Use AWS lambda to scrape the news and notify LINE of updates on a regular basis [python]

Introduction

This is my first post. I'm a college student who has been studying programming on his own for more than half a year, but I'd like to output what I've learned little by little, so I'll post it. I think there are many messy and dirty points such as how to write the code, so feel free to point out.

Goals / procedures

As the title suggests, use a tool called lambda on AWS (Yahoo News Articles) on a regular basis ( Scraping every 6 hours) and using the LINE messaging API for updated articles to your LINE account The goal is to notify you. The development environment uses cloud9 in consideration of cooperation with lambda.
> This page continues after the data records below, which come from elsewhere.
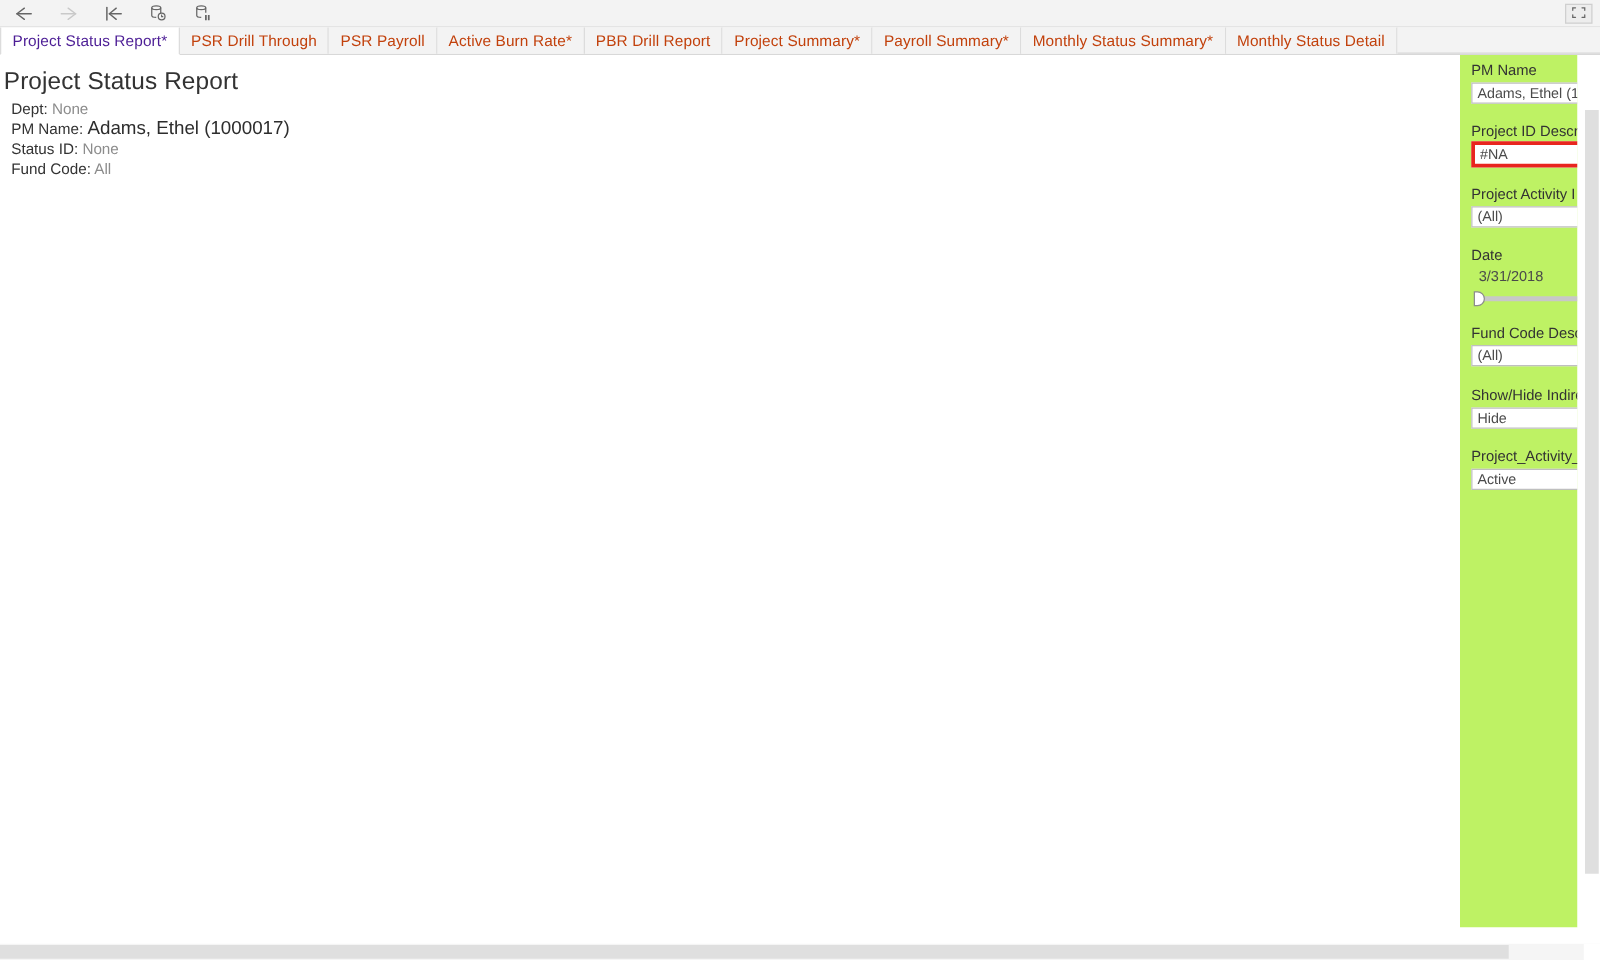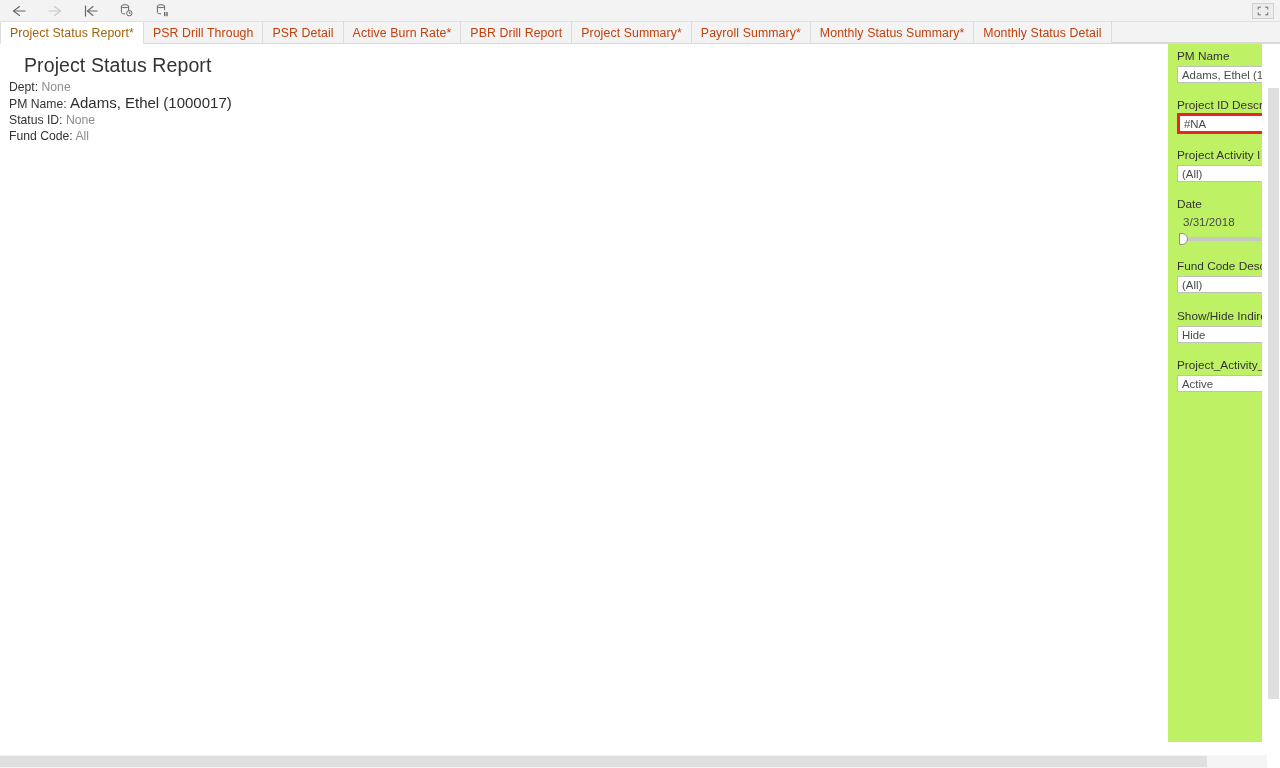--- a/index.html
+++ b/index.html
@@ -80,7 +80,7 @@
   .tab:first-child { border-left: 1px solid #dcdcdc; }
   .tab.active {
     background: #ffffff;
-    color: #a16207;
+    color: #4c1d95;
     border-bottom: 1px solid #ffffff;
     margin-bottom: -1px;
     height: 22px;

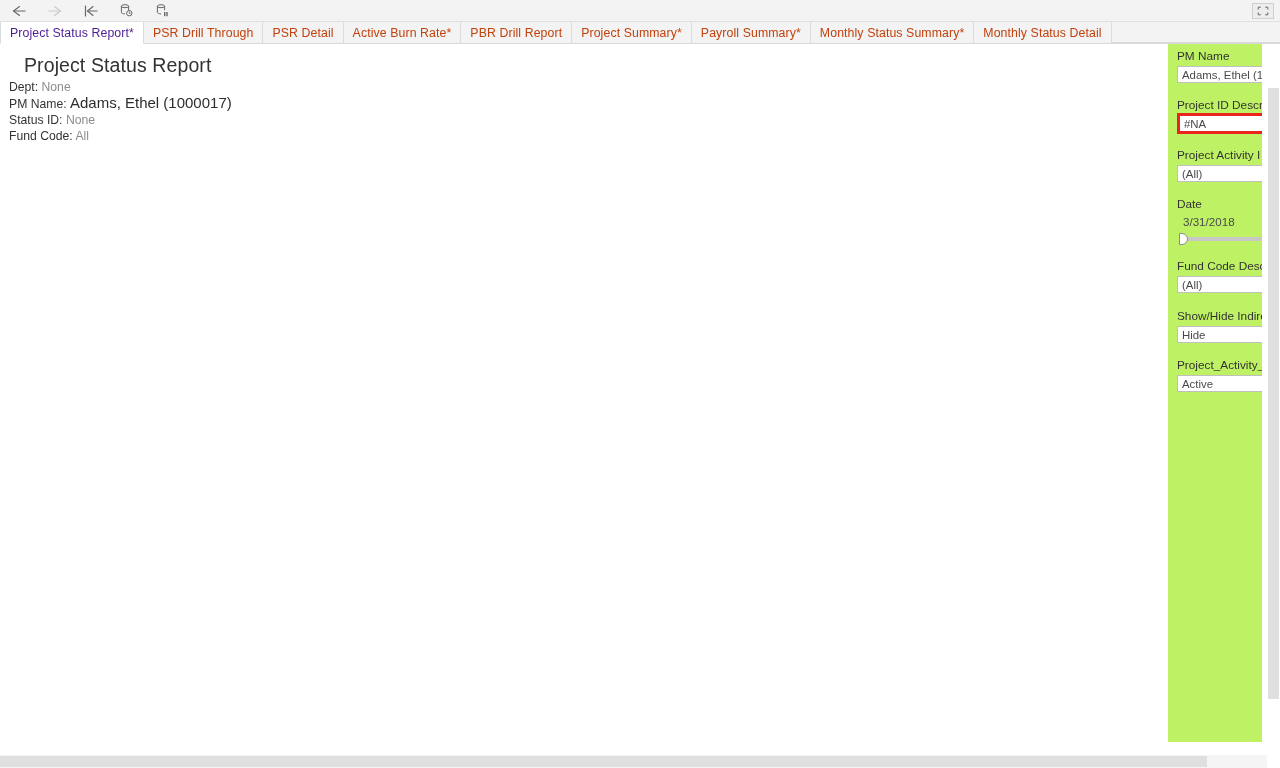--- a/index.html
+++ b/index.html
@@ -308,7 +308,7 @@
   <div class="tabstrip" id="tabstrip">
     <div class="tab active">Project Status Report*</div>
       <div class="tab">PSR Drill Through</div>
-      <div class="tab">PSR Detail</div>
+      <div class="tab">PSR Payroll</div>
       <div class="tab">Active Burn Rate*</div>
       <div class="tab">PBR Drill Report</div>
       <div class="tab">Project Summary*</div>

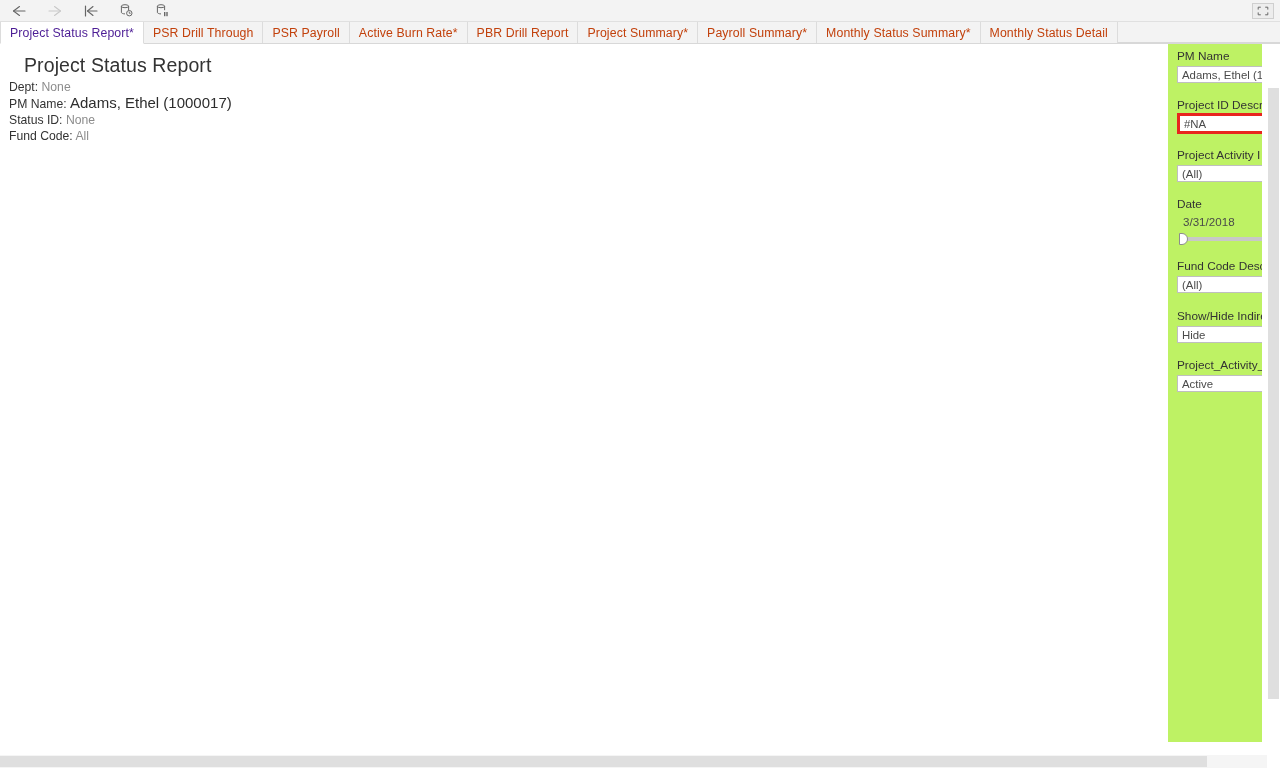--- a/index.html
+++ b/index.html
@@ -103,7 +103,7 @@
   }
   .report-title {
     position: absolute;
-    left: 24px; top: 10px;
+    left: 3px; top: 10px;
     font-size: 19.5px;
     color: #333333;
     font-weight: 400;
Regarding the procedure (1) Obtain 20 article titles and urls from News site using Python's BeautifulSoup module, url is AWS Write to the csv file placed in S3 of. (The part to be written is done at the end of the program.) (2) Compare the url of the previous execution (read csv from S3) with the url acquired this time to find the update. (3) Notify the title and url of the updated article using the LINE messaging API. It will be in the order.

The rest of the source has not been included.